Robert Heinlein’s Early Days

Born on July 7, 1907, in Butler, Missouri, Robert Anson Heinlein took an early interest in science and astronomy. He enrolled in the Naval Academy in 1925, and served on both the Lexington and the USS Roper after graduation.

Severe seasickness handicapped him aboard the Roper, and he eventually developed pulmonary tuberculosis. According to Wiliam H. Patterson Jr., Heinlein was left “totally and permanently disabled” from his illness and retired from the Navy in 1934.

Heinlein had an affinity for physics and mathematics, and took classes in both from the University of California. Heinlein tried managing a silver mine in Colorado and also ran for public office in the California State Assembly in 1938.

Heinlein’s Science Fiction Writing

In 1939, Heinlein sold his first science fiction story, “Life-Line,” for $70. Heinlein had hoped to return to military service after Pearl Harbor was attacked, but instead, he worked at the Philadelphia Naval Aircraft Factory with fellow writers L. Sprague de Camp and Isaac Asimov.

He wrote adventure stories for boys throughout the late 1940s and 1950s, and in 1958 wrote the controversial “Starship Troopers,” which some critics said was too pro-military. Heinlien responded that the book drew attention to those in the military who are “rarely appreciated.”

Robert Heinlein was one of the first writers to introduce science fiction to mainstream magazines like the Saturday Evening Post.
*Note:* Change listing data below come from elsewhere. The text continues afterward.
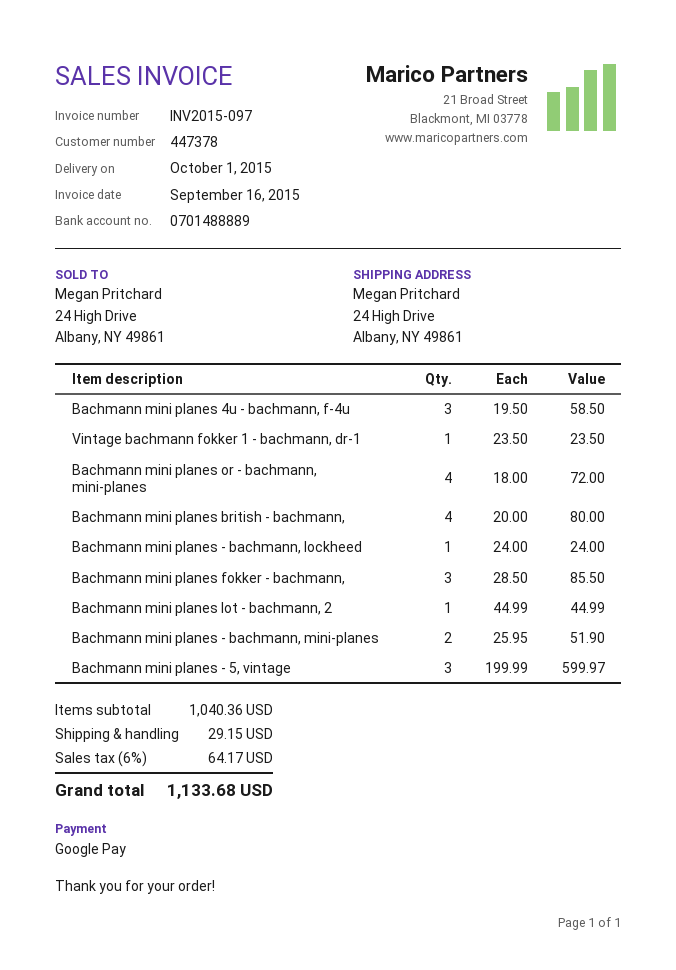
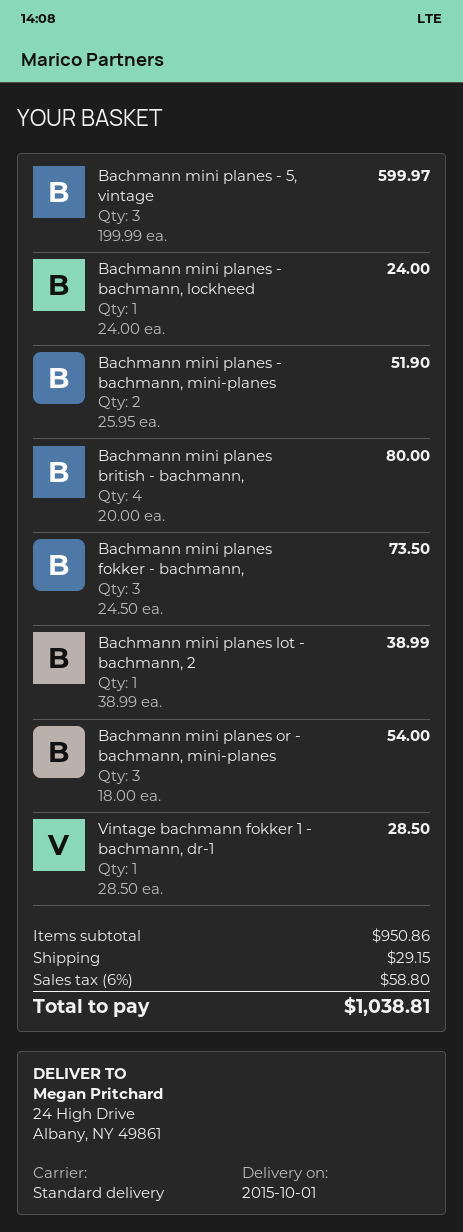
Bachmann mini planes 4u - bachmann, f-4u: 3 x 19.50 = 58.50 -> none
Vintage bachmann fokker 1 - bachmann, dr-1: 1 x 23.50 = 23.50 -> 1 x 28.50 = 28.50
Bachmann mini planes or - bachmann, mini-planes: 4 x 18.00 = 72.00 -> 3 x 18.00 = 54.00
Bachmann mini planes fokker - bachmann,: 3 x 28.50 = 85.50 -> 3 x 24.50 = 73.50
Bachmann mini planes lot - bachmann, 2: 1 x 44.99 = 44.99 -> 1 x 38.99 = 38.99
subtotal: 1040.36 -> 950.86
tax: 6% = 64.17 -> 6% = 58.80
total: 1133.68 -> 1038.81

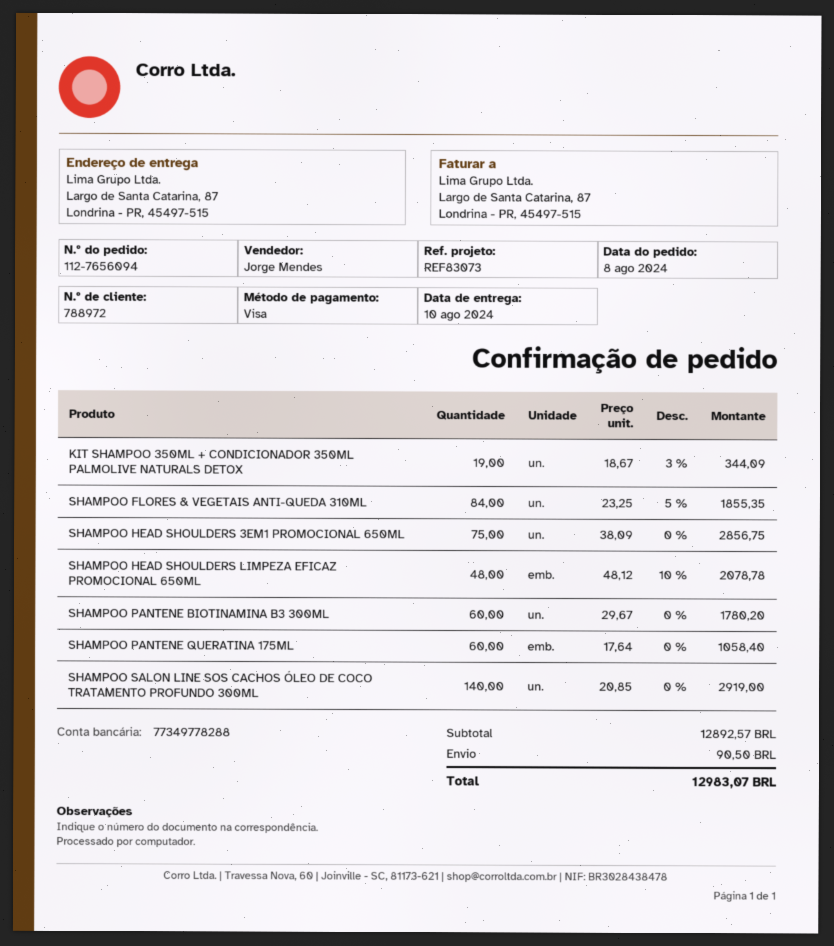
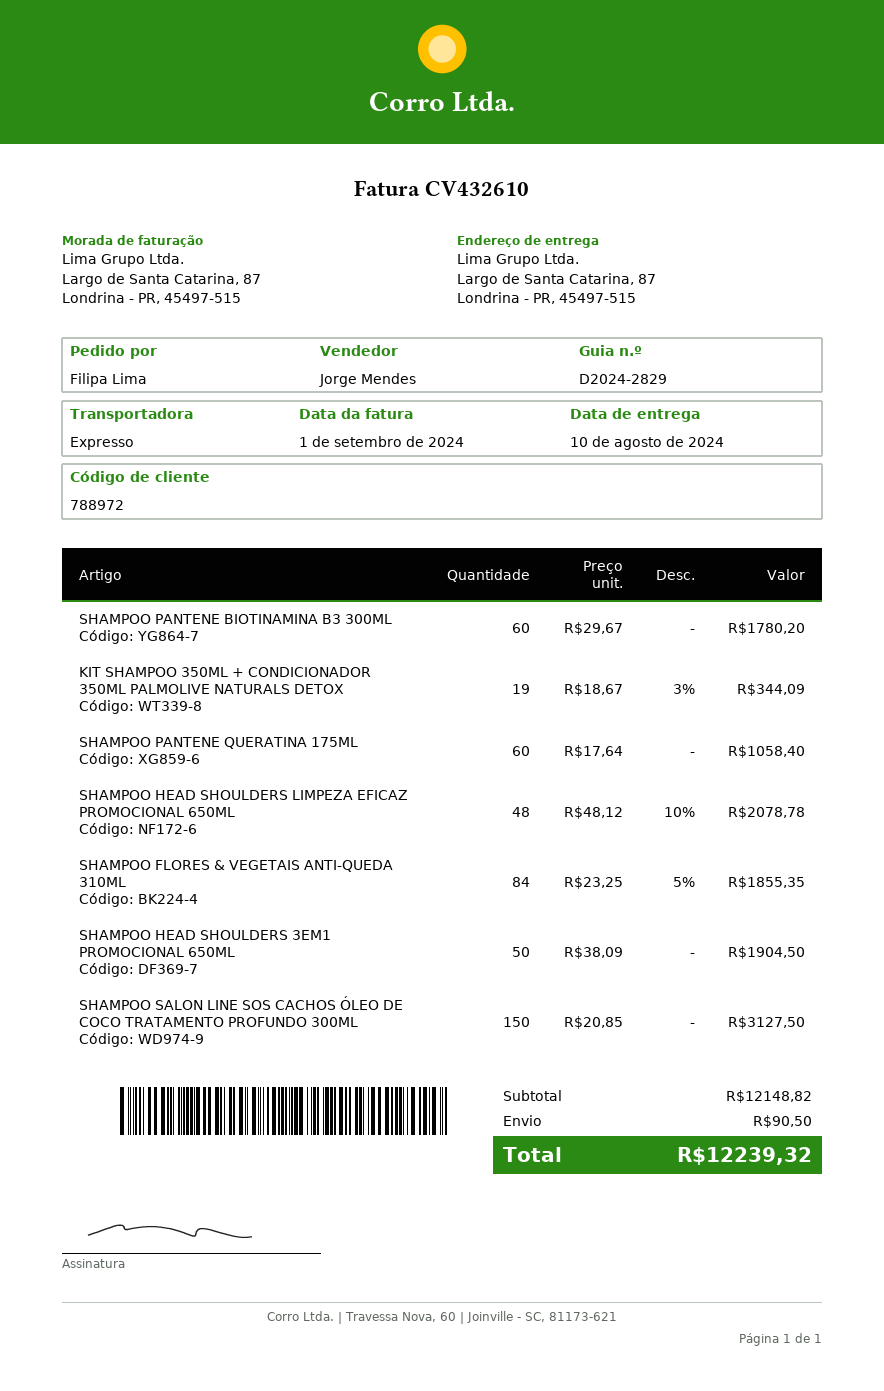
SHAMPOO HEAD SHOULDERS 3EM1 PROMOCIONAL 650ML: 75 x 38.09 = 2856.75 -> 50 x 38.09 = 1904.50
SHAMPOO SALON LINE SOS CACHOS ÓLEO DE COCO TRATAMENTO PROFUNDO 300ML: 140 x 20.85 = 2919.00 -> 150 x 20.85 = 3127.50
subtotal: 12892.57 -> 12148.82
total: 12983.07 -> 12239.32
One of his most famous novels is “Stranger in a Strange Land,” for which Heinlein won a Hugo Award and which became the first science fiction novel to make The New York Times bestseller list. Heinlein received the first Grand Master Award for lifetime achievement from Science Fiction Writers of America in 1975.

The Rest of the Story

By the time Heinlein died on May 8, 1988, he had published more than 60 novels and a multitude of short stories. Years after his death, an unpublished work was unearthed.

Heinlein’s first novel had been rejected by two publishers, so he put the book away and eventually threw out the original manuscript. The novel, “For Us, the Living,” was considered lost for more than 60 years, until a copy of it was uncovered in a Seattle garage. Robert James, a Heinlein scholar, said Heinlein wasn’t writing fiction at the very beginning of his career, but “he was writing what society should be about.”

In memory of the author, the Robert A. Heinlein Memorial Award was created to honor those who have aided “the creation of a free, spacefaring civilization.” People in numerous fields, such as science, philosophy, politics and writing, are eligible to receive this award. Past recipients include Gene Roddenberry, Dr. Buzz Aldrin and Capt. James Lovell.

July 2007 marked the centennial celebration of Heinlein’s birthday. During the events honoring Heinlein’s life and work, NASA administrator Mike Griffin made a speech in which he said, “to be interested in science fiction was to be interested in the works of Robert Heinlein.”

Griffin also went on to credit Heinlein with encouraging the practice of critical thinking. “Anyone can ask why,” Griffin said, “Those who make the future are the ones who ask, ‘Why not?’ Heinlein could make you ask that question.”